UTF-8, htmlentities, character encodings...

registered · Posted: Tue Apr 03, 2007 8:24 pm

I have a GCalender user who is entering text data in Vietnamese with a char set of UTF-8. Apparently the data makes it into the database table ok (he looked with phpMyAdmin). And once in the database, it displays OK. However, when he displays the form to approve the event in the admin area, GCalender reads the table row and outputs the text into a textarea, like this: <textarea> $text </textarea>. Before outputing the $text, however, I run htmlentities on it because I don't want any angle brackets inside $text to mess up the <textarea></textarea> tags.

He reports that once this form is displayed all the text is garbled up in the textarea.

Now I don't really know what UTF-8 is, lol, but I did a quick read on htmlentities, and I see it accepts a 3rd argument for the character set. I gave him a special version of the PHP code that puts in a 'UTF-8' string for that third argument. But no go, apparently...(I wish I could see this!!)

I am trying to get him to export his data and send it to me so I can take a look and try to reproduce the problem. But does this problem ring any bells with anyone?

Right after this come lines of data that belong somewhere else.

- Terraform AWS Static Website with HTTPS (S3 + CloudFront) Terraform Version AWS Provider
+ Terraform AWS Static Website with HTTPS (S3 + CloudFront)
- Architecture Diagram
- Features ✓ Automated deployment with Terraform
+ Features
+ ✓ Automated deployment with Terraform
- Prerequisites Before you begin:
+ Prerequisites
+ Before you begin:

When he says he is using charset of UTF-8 (unicode I presume) what does he mean? Is this a function of his browser, or has he added something to the generated HTML to tell a browser to use UTF-8? I see Firefox gives one the option to view pages in a variety of encodings, and also has an auto-detect option.

Thanks for any insights.

Sells PC To Pay For Divorce Joined: Posts: 5661

hello gremmy,
i know you like long lists and and reading... Laughing

a list - http://www.phpnuke-database.com/content/view/1028/88888906/

a story - http://vietunicode.sourceforge.net/main.html

Posted: Wed Apr 04, 2007 6:47 am

Thanks HW. The second link answered a couple of my questions, in particular the HTTP header and/or the META HTTP-EQUIV "Content-Type" tag in the HEAD tells browers what encoding to try and use.

I just wish this guy would get back to me with the actual data to try. Maybe I should just do a htmlspecialchars() instead of entities?

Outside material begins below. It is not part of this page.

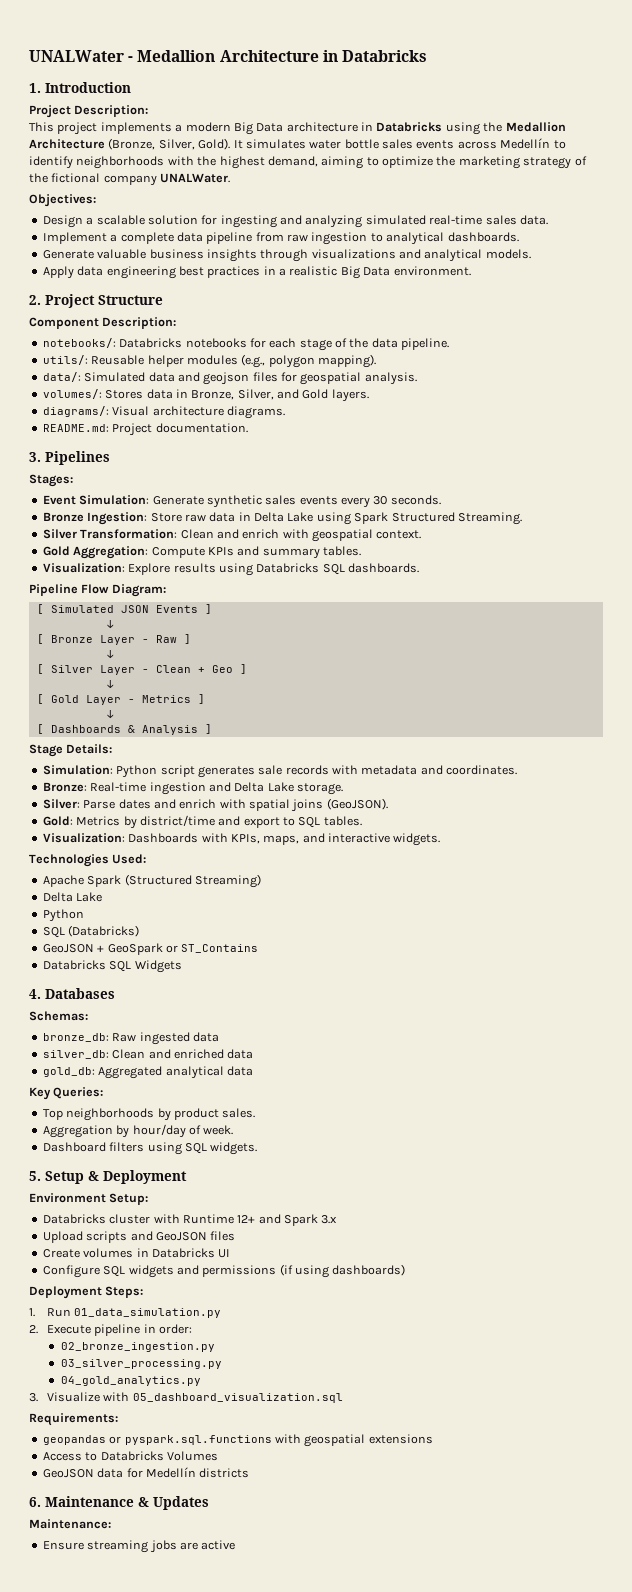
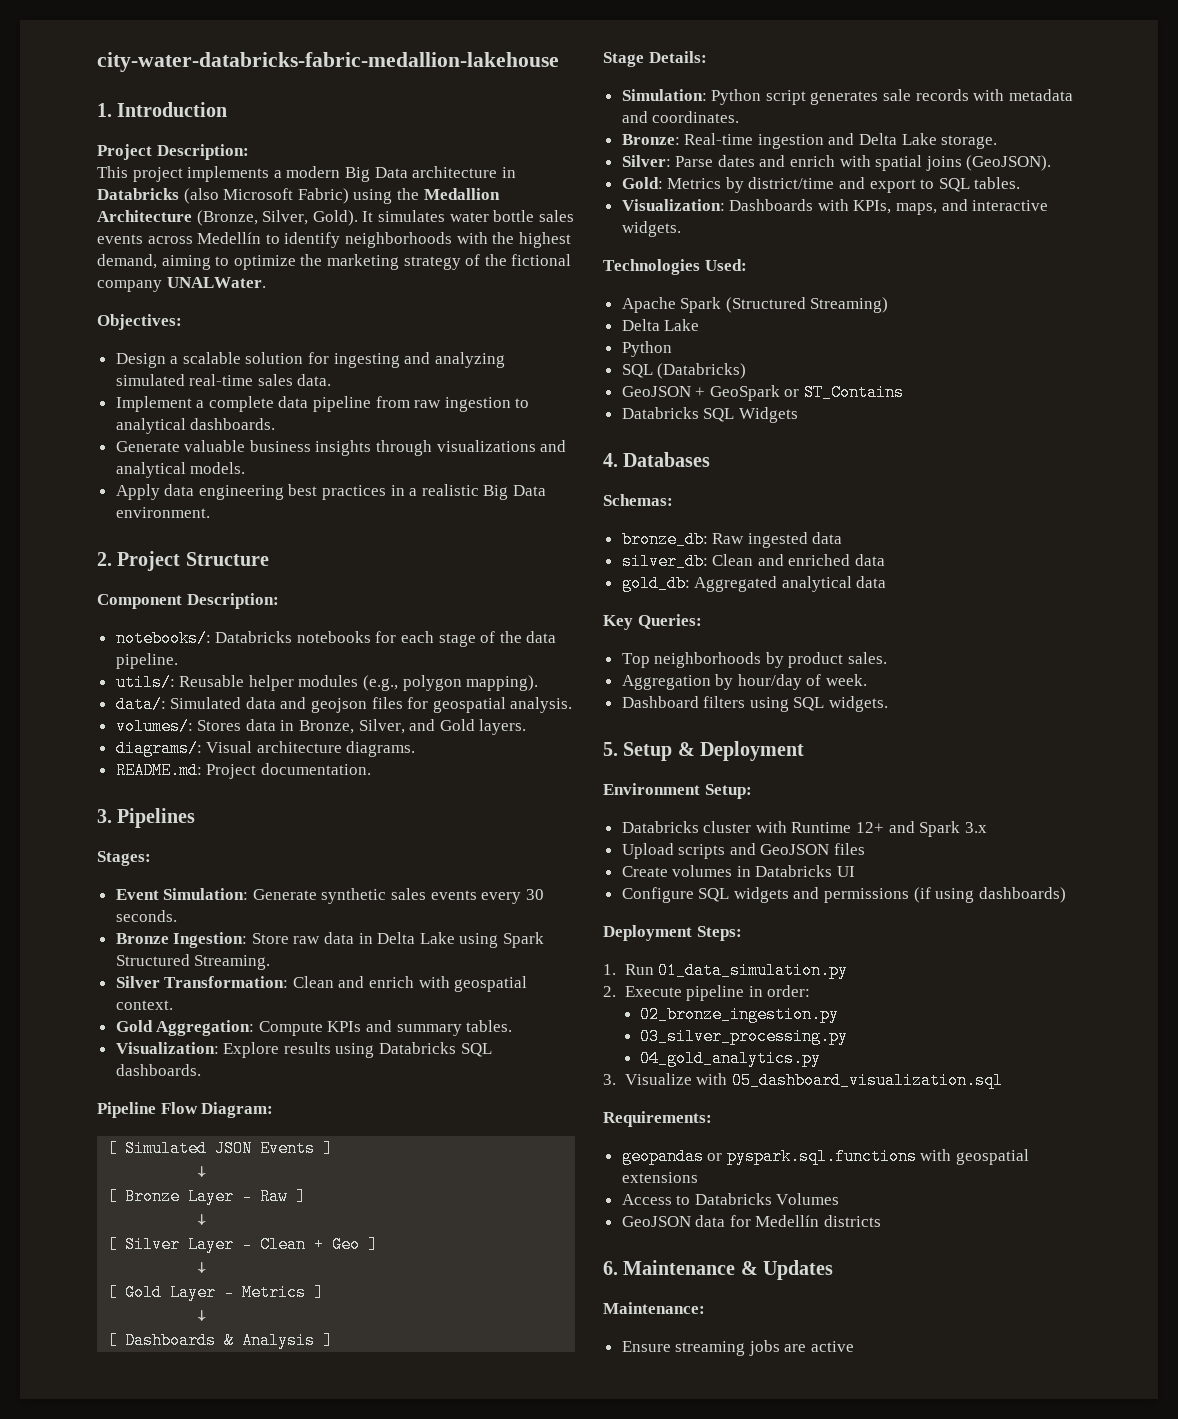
- UNALWater - Medallion Architecture in Databricks
+ city-water-databricks-fabric-medallion-lakehouse
- This project implements a modern Big Data architecture in Databricks using the Medallion Architecture (Bronze, Silver, Gold).
+ This project implements a modern Big Data architecture in Databricks (also Microsoft Fabric) using the Medallion Architecture (Bronze, Silver, Gold).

registered · Posted: Wed Apr 04, 2007 7:16 am

Quote:

Maybe I should just do a htmlspecialchars() instead of entities?

I have been considering that myself to be quite honest. I wish that I had time to search for it, but 64BitGuy had a long thread about this either here or over on his site (which I cannot find the right link for any longer. Sad

).

I just don't know what are, if any, the security ramifications.

Posted: Wed Apr 04, 2007 4:58 pm

I gave him a version that used htmlspecialchars() instead of htmlentities() and it worked for him. Confused

What are the security ramifications? As long as < and > get converted to entities what could someone do?

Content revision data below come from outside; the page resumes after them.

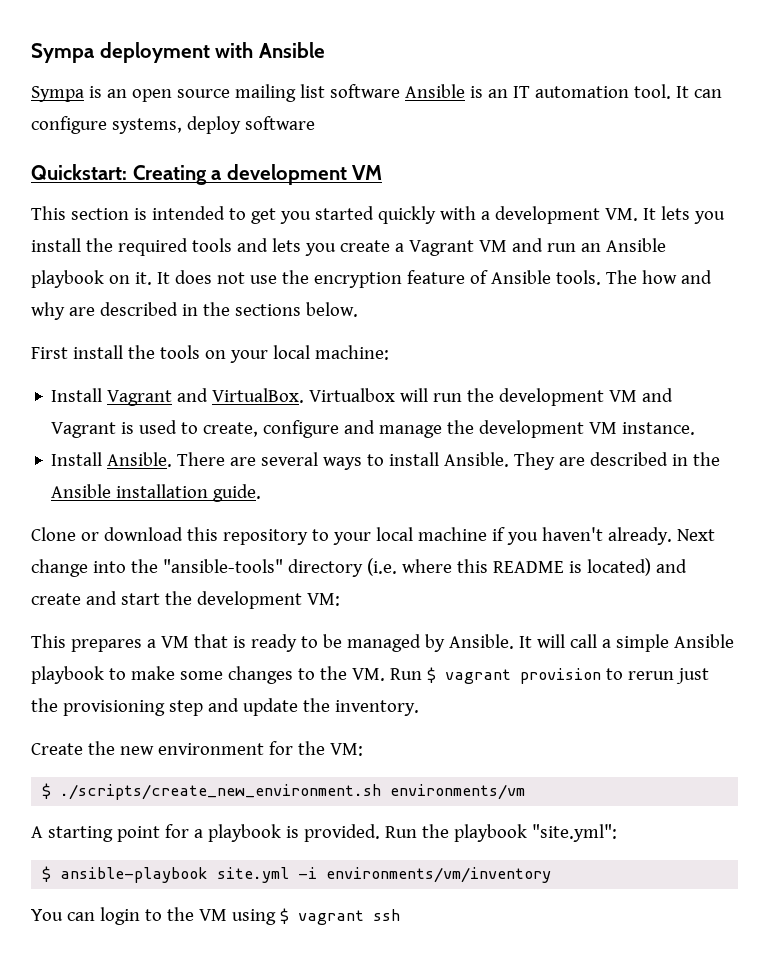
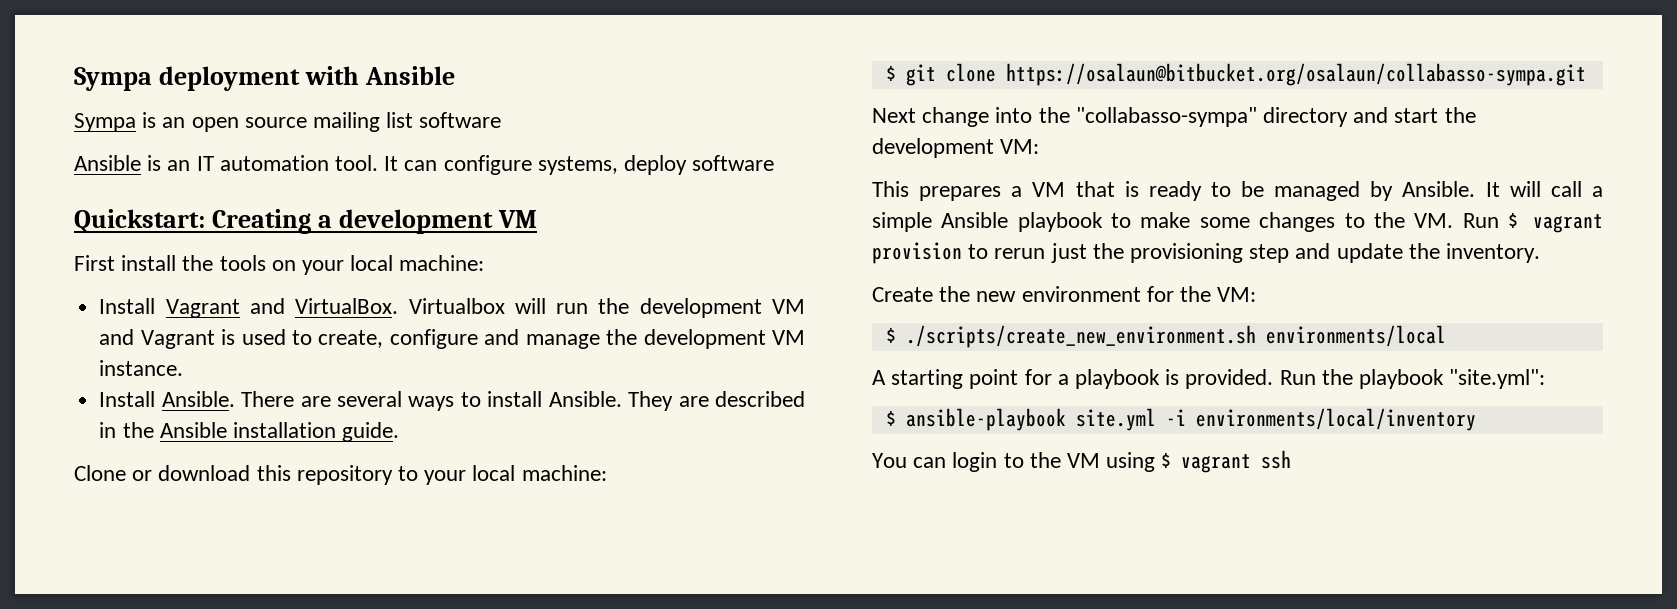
- Sympa is an open source mailing list software Ansible is an IT automation tool.
+ Sympa is an open source mailing list software
+ Ansible is an IT automation tool.
- This section is intended to get you started quickly with a development VM. It lets you install the required tools and lets you create a Vagrant VM and run an Ansible playbook on it. It does not use the encryption feature of Ansible tools. The how and why are described in the sections below.
- Clone or download this repository to your local machine if you haven't already. Next change into the "ansible-tools" directory (i.e. where this README is located) and create and start the development VM:
+ Clone or download this repository to your local machine:
+ $ git clone https://osalaun@bitbucket.org/osalaun/collabasso-sympa.git
+ Next change into the "collabasso-sympa" directory and start the development VM:
- $ ./scripts/create_new_environment.sh environments/vm
+ $ ./scripts/create_new_environment.sh environments/local
- $ ansible-playbook site.yml -i environments/vm/inventory
+ $ ansible-playbook site.yml -i environments/local/inventory

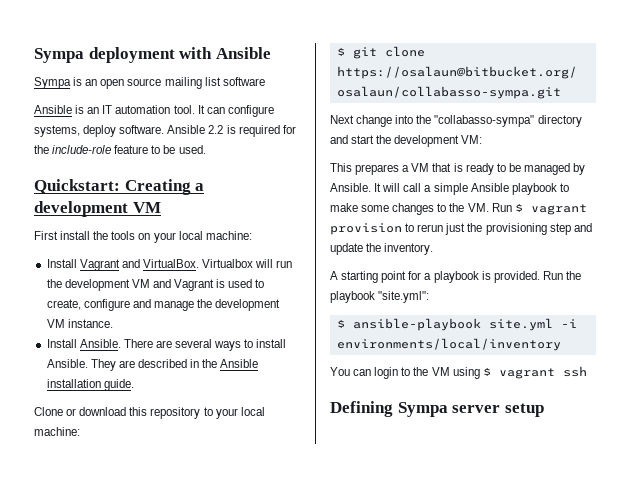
- It can configure systems, deploy software
+ It can configure systems, deploy software. Ansible 2.2 is required for the include-role feature to be used.
- Create the new environment for the VM:
- $ ./scripts/create_new_environment.sh environments/local
+ Defining Sympa server setup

registered · Posted: Wed Apr 04, 2007 7:49 pm

I believe htmlentities covers a wider range of characters than htmlspecialchars. I don't expect there are security issues, all the majors ones that can be used are covered by htmlspecialchars. Maybe some obscure foreign language character set may require htmlentities

Posted: Wed Apr 04, 2007 7:58 pm

Like I said, 64bitguy seemed to think it was a better approach than using htmlentities(). That means alot in my book. Except, all of my web site addresses for him are coming up with "Account Disabled", so all that good knowledge and articles he had are potentially forever gone?

Posted: Thu Apr 05, 2007 7:54 am

Thanks for the feedback guys. I obviously would like to support as many character sets as I can, and it's easy enough to switch to htmlspecialchars()....I just wish I knew all the trade offs. It seems to be a reasonable thing to do if it works...I just wish I knew why one worked and the other didn't.